For the installation shown in the drawing, the groove width R 10 ^-2 m, the argon gas velocity V 0.5 m / s, the diffusion coefficient under normal conditions in a uniform flow D 10 ^-4 m ² / s Substituting these values into the formula, we obtain L (10 ^-2 ) ² ˙ 0.5 / 10 ^-4 0.5 m. Thus, the distance between the surface of the processed substrate 7 and the plane of the groove 8 is set equal to 0.45 m.

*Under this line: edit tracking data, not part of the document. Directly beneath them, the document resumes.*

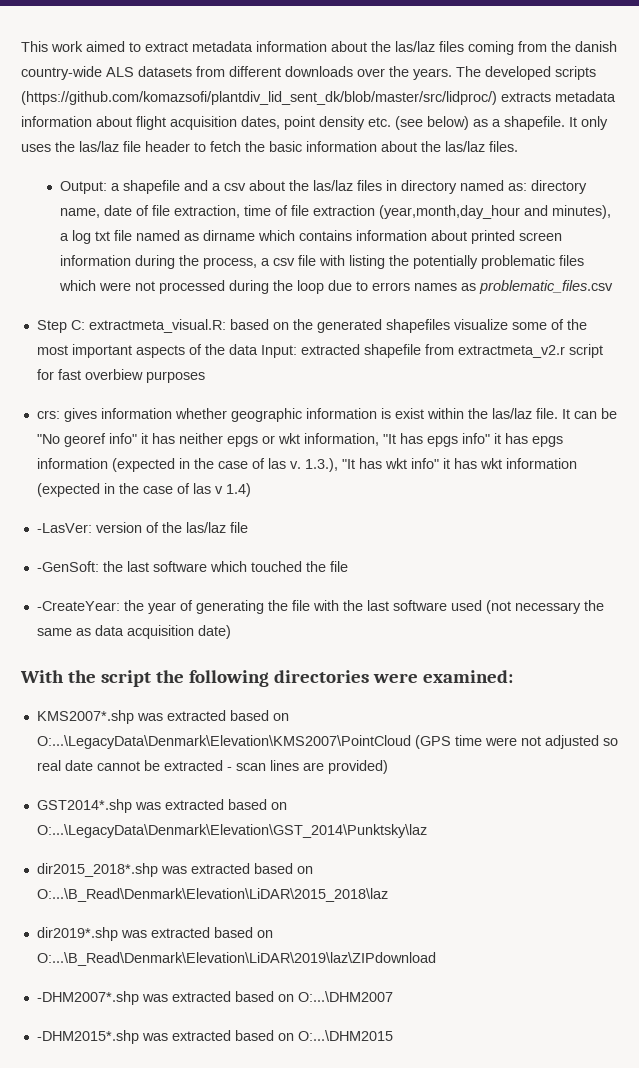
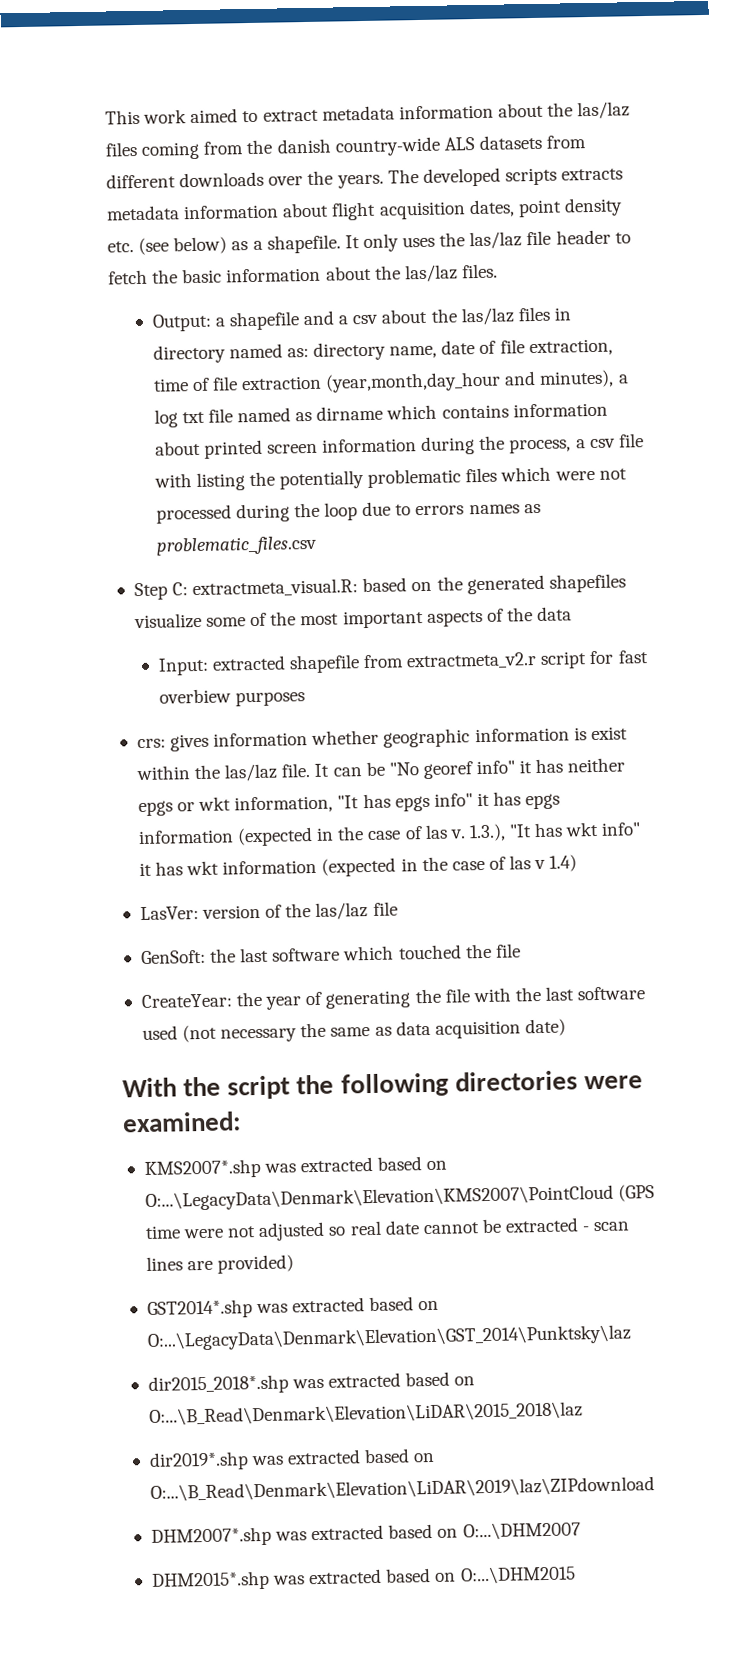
[21,91,497,105] (https://github.com/komazsofi/plantdiv_lid_sent_dk/blob/master/src/lidproc/) -> (557, 176) none
(258, 349) none -> (573, 614) //
[36,523,92,533] -LasVer: -> [139,906,199,921] LasVer:
[36,561,99,572] -GenSoft: -> [140,949,206,965] GenSoft:
[36,601,120,611] -CreateYear: -> [140,993,233,1009] CreateYear:
[36,991,139,1005] -DHM2007*.shp -> [150,1526,272,1547] DHM2007*.shp
[36,1030,139,1044] -DHM2015*.shp -> [150,1570,270,1591] DHM2015*.shp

 The proposed preferred embodiments may be modified, for example, the generator may be single-jet or vice versa multi-jet, the substrate holder may also be different, the cross-section of the former may be chosen by anyone.

Claims (4)

 1. PLANT FOR PLASMA TREATMENT OF THE SURFACE OF PRODUCTS, containing a plasma jet of atmospheric pressure with a plasma gas supply system, a feeder for supplying working material and a holder of the workpiece, installed with relative relative movement to enter the product into the processing zone and exit from this zone, characterized the fact that the installation is equipped with a shaper of a jet gas shield made in the form of a closed pipeline in communication with a source of protective gas, anovlennogo over the product and the holder having a through slot along the entire length facing the processing region, and the space bounded by walls closed pipeline blocked gastight carrying the generator and the feeder.  2. Installation according to claim 1, characterized in that the gas-tight partition is made with holes in which the generator and feeder are hermetically sealed.  3. Installation according to claim 1, characterized in that the through groove along the entire length of the pipeline is closed by a partition of porous material with an ordered structure. 4. Installation according to paragraphs. 1 and 3, characterized in that the distance between the plane of the product holder and the groove plane is not more than L, determined by the ratio
LV · R ² / D,
where V is the flow velocity of the protective gas jet;
R the width of the groove in the pipeline;
D is the diffusion coefficient of atoms and molecules of the environment in a jet of protective gas.